Back after a weekend break, ready to stuff more new information into my organic content management system (a.k.a. brain). This week we will see just how much will fit in there!
Robert Fludd, Utriusque cosmi maioris scilicet et minoris […] historia, tomus II (1619), tractatus I, sectio I, liber X, De triplici animae in corpore visione (Wikipedia Commons)
I like that the day often begins with an introduction to a tool that is super easy to use. Today that was Google Ngram Viewer that you can use to compare word frequency in all the books that Google has scanned as part of its Google Books project. I tried “Latin America” and “South America,” and it looks like this:
(Ugh. That’s A LOT of empty space there between the chart and the text, and I can’t seem to fix it. Clearly I do not get all the ins and outs of WordPress.) Although the tool is limited and even problematic (how to determine exactly what the data set was? Does Google publish a list of its books?), I can definitely see using it as a teaching tool, for example to show my students that the term “Latin America” is recent, and that scholarship on the topic has peaked at particular times that correspond with (or follow) political interest in the region. We also looked at Bookworm, which performs in a similar way on different repositories of digitized texts.
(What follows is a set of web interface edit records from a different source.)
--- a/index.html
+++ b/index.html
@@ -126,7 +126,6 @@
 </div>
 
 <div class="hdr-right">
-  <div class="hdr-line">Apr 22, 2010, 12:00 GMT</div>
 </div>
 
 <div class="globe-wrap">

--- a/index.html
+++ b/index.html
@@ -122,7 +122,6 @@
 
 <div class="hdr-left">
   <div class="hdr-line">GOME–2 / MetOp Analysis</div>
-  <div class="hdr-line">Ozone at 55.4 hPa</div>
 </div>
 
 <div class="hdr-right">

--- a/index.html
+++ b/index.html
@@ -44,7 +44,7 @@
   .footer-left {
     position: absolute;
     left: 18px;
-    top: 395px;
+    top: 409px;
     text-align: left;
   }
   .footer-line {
So then we moved on to slightly more complex tools for data analysis, Voyant and Open Calais. Spent a good bit of time playing with Voyant. Again, I can see the potential, perhaps especially as a teaching tool. I am intrigued by what these tools can potentially reveal about what’s in the text.
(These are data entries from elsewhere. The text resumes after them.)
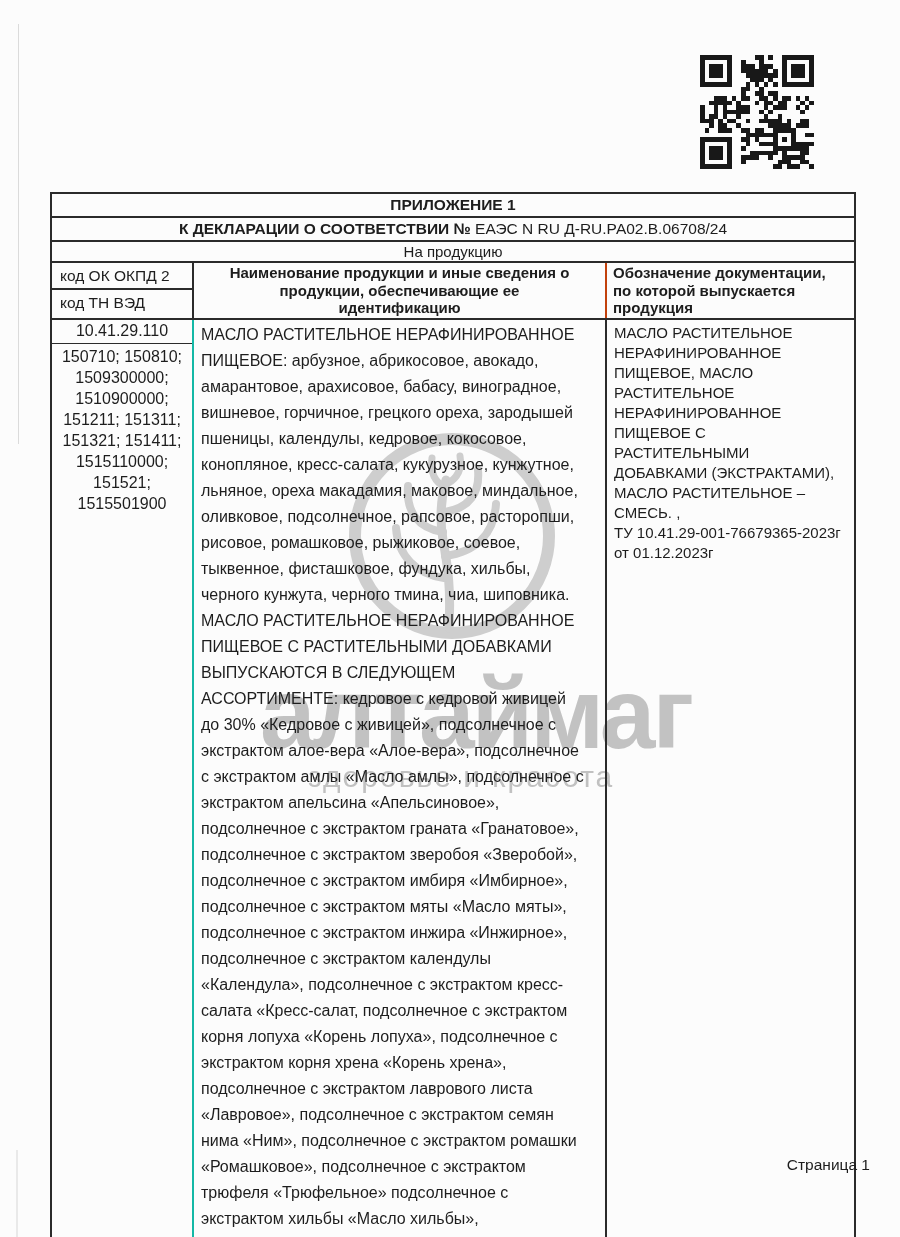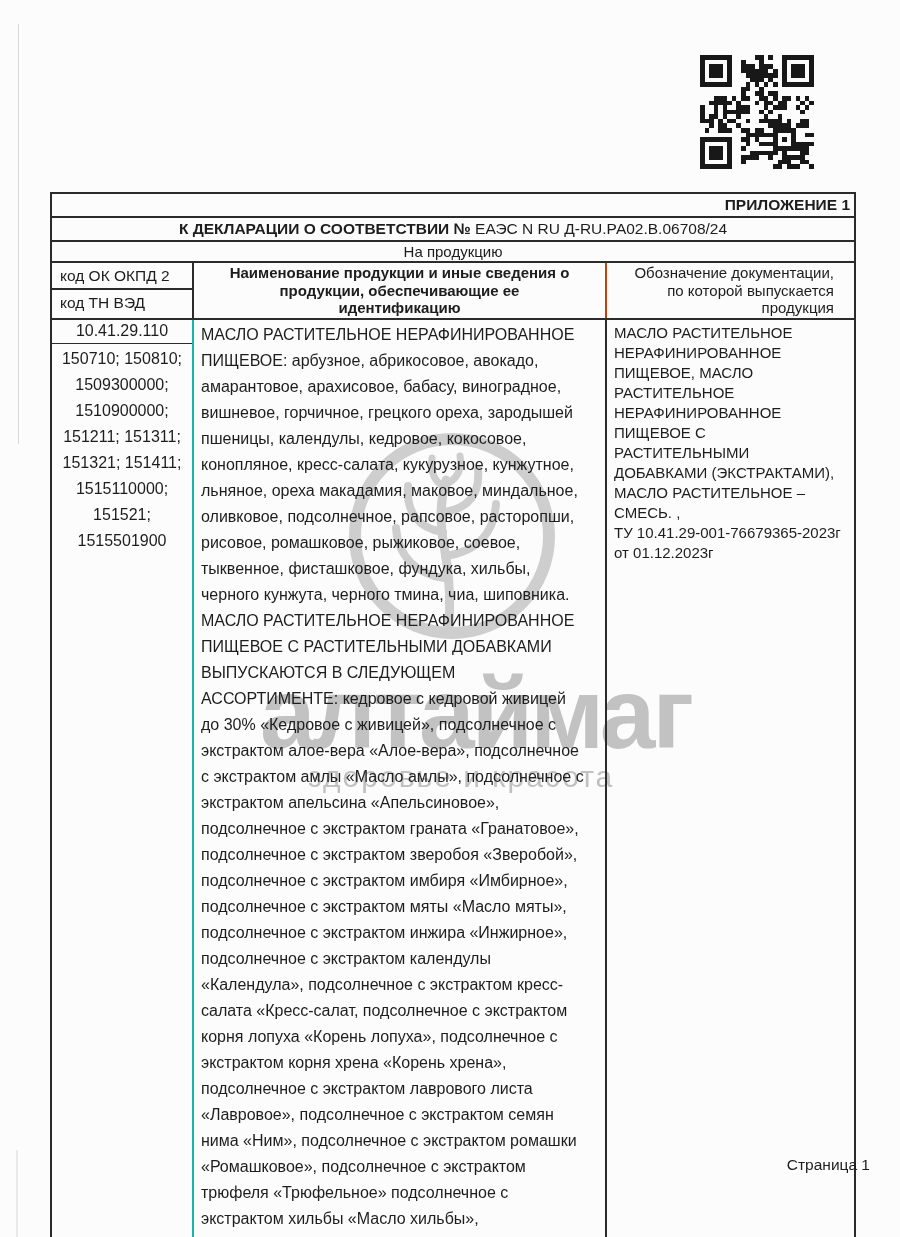--- a/index.html
+++ b/index.html
@@ -38,7 +38,7 @@
     font-size:15.5px;
   }
   .t-row { border-bottom:2px solid #2b2b2b; text-align:center; padding:2px 4px; }
-  .t-row.title { font-weight:bold; font-size:15.5px;text-align:right; }
+  .t-row.title { font-weight:bold; font-size:15.5px; }
   .t-row.decl  { font-size:15.5px; }
   .t-row.decl .b { font-weight:bold; }
   .t-row.sub   { font-size:15px; padding:1px 4px; }

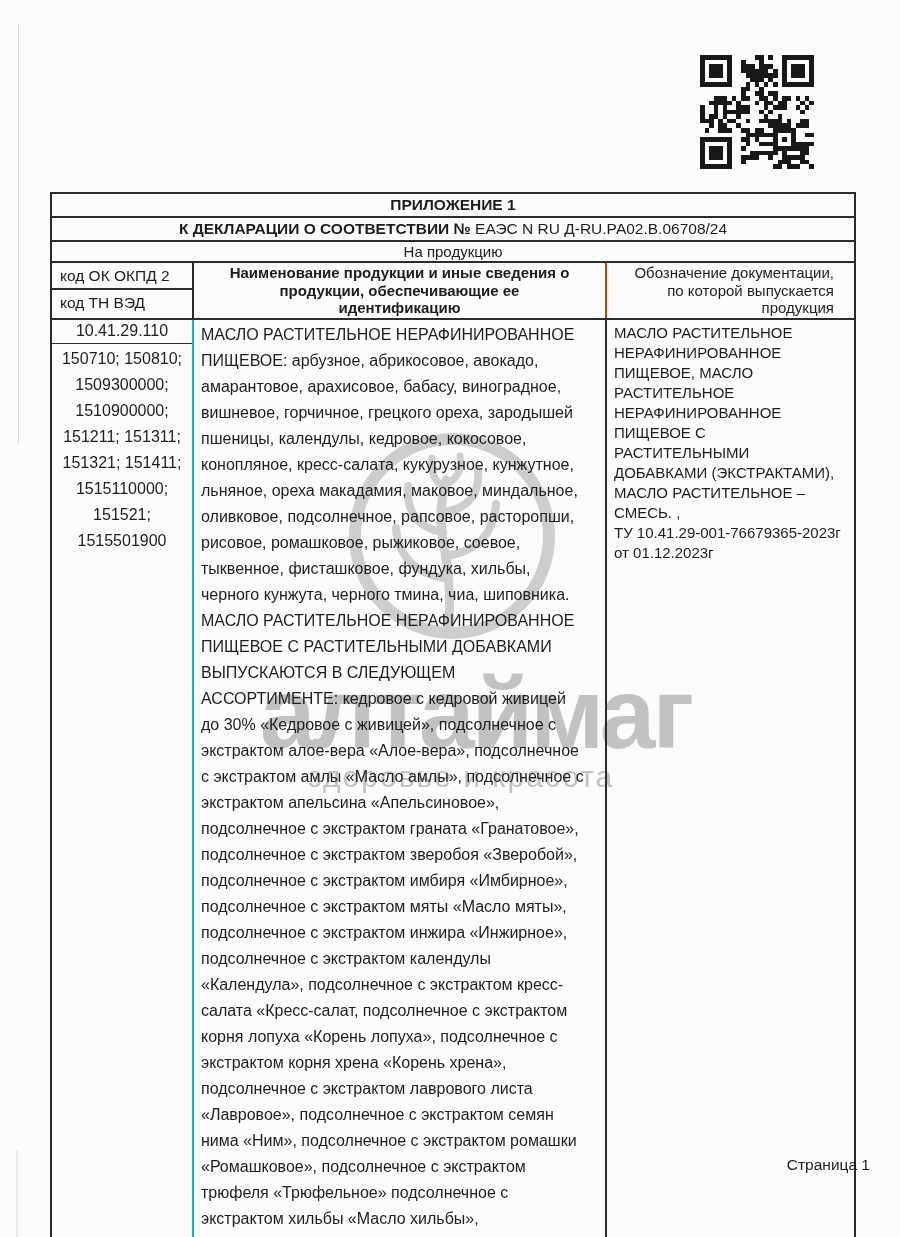--- a/index.html
+++ b/index.html
@@ -49,7 +49,7 @@
   .h-col1 .b { padding:4px 8px 3px 8px; text-align:left; }
   .h-col2 { border-right:2px solid #c2410c; font-weight:bold; font-size:15px; line-height:17.6px;
             text-align:center; padding:1px 10px; white-space:pre-line; }
-  .h-col3 { font-weight:normal; font-size:15px; line-height:17.6px; text-align:right; padding:1px 20px; white-space:pre-line; }
+  .h-col3 { font-weight:bold; font-size:15px; line-height:17.6px; text-align:left; padding:1px 6px; white-space:pre-line; }
 
   .b-grid { display:grid; grid-template-columns:142px 413px 1fr; min-height:822px; }
   .b-col1 { border-right:2px solid #14b8a6; text-align:center; font-size:16px; }

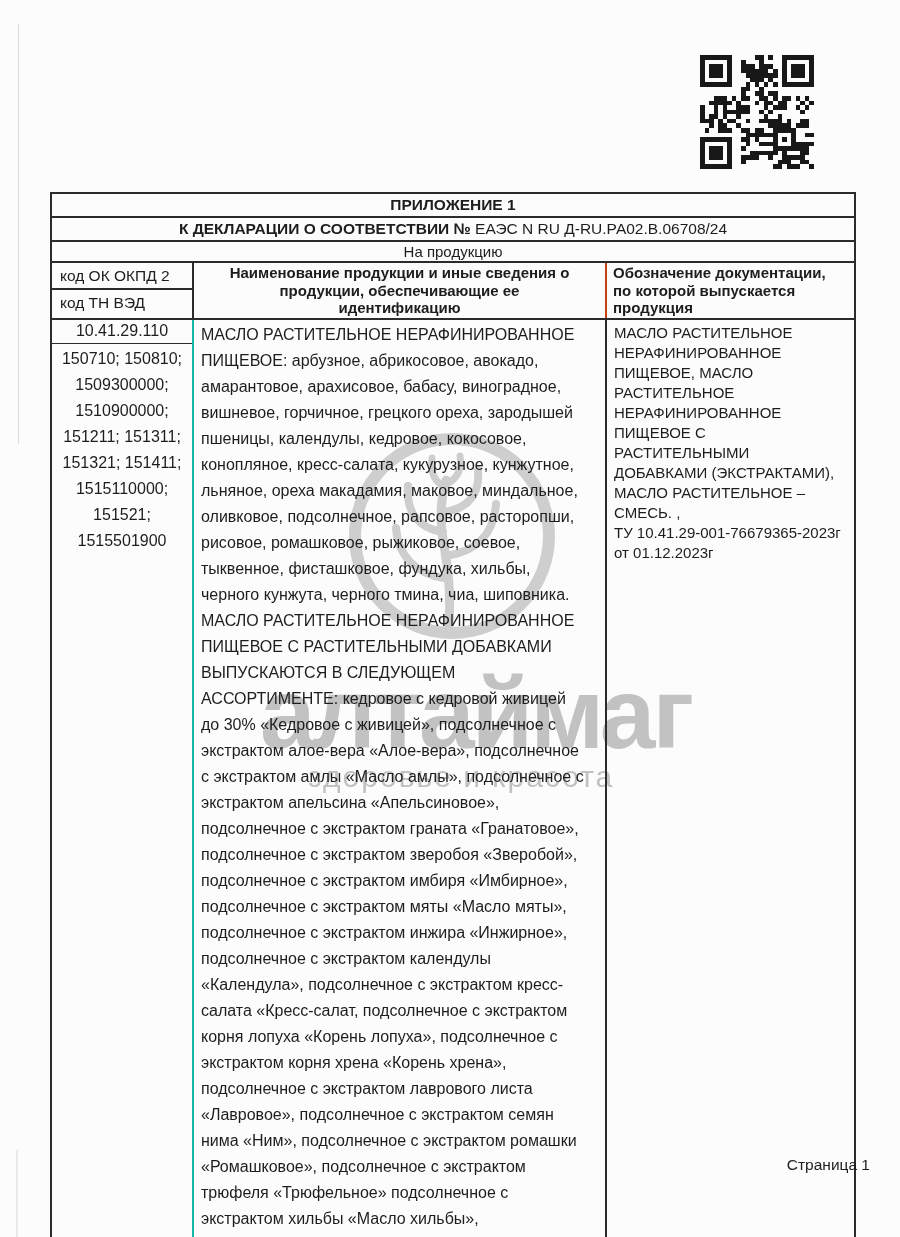--- a/index.html
+++ b/index.html
@@ -54,7 +54,7 @@
   .b-grid { display:grid; grid-template-columns:142px 413px 1fr; min-height:822px; }
   .b-col1 { border-right:2px solid #14b8a6; text-align:center; font-size:16px; }
   .b-col1 .okpd  { border-bottom:1.5px solid #2b2b2b; padding:2px 0 3px 0; }
-  .b-col1 .tnved { padding:2px 2px; line-height:26px; white-space:pre-line; }
+  .b-col1 .tnved { padding:2px 2px; line-height:21px; white-space:pre-line; }
   .b-col2 { border-right:2px solid #2b2b2b; padding:2px 4px 0 7px; font-size:16px;
             line-height:26px; white-space:pre-line; text-align:left; }
   .b-col3 { padding:3px 2px 0 7px; font-size:15px; line-height:20px; white-space:pre-line; text-align:left; }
Accessed at http://search.dilbert.com/comic/Data Mining
Okay, so I love the idea of using data mining for analyzing internationalism vis à vis biennials in Latin America, but like most other participants at this institute, I don’t have a lot of digitized text available to analyze. I’d like to analyze biennial reviews, for example, but those I have are PDFs and would need to be OCRed (I’m sure I’m not using the terminology correctly!) before I could use digital tools to analyze them, and even then, I’m not sure that the volume of text would be enough to make it worthwhile. I’ve learned, for example, that to do a good topic analysis, I’d need a minimum of 1,000 texts. So reserving judgement of data mining as it might apply to my project and looking forward to talking about visualization tomorrow.
(A small mystery that’s bugging me: why does this post show up as having been put there at 2:02 am on Tuesday, July 15 when it’s 10:11 pm on Monday, July 14? It’s not my computer clock–must be the clock linked to the host?)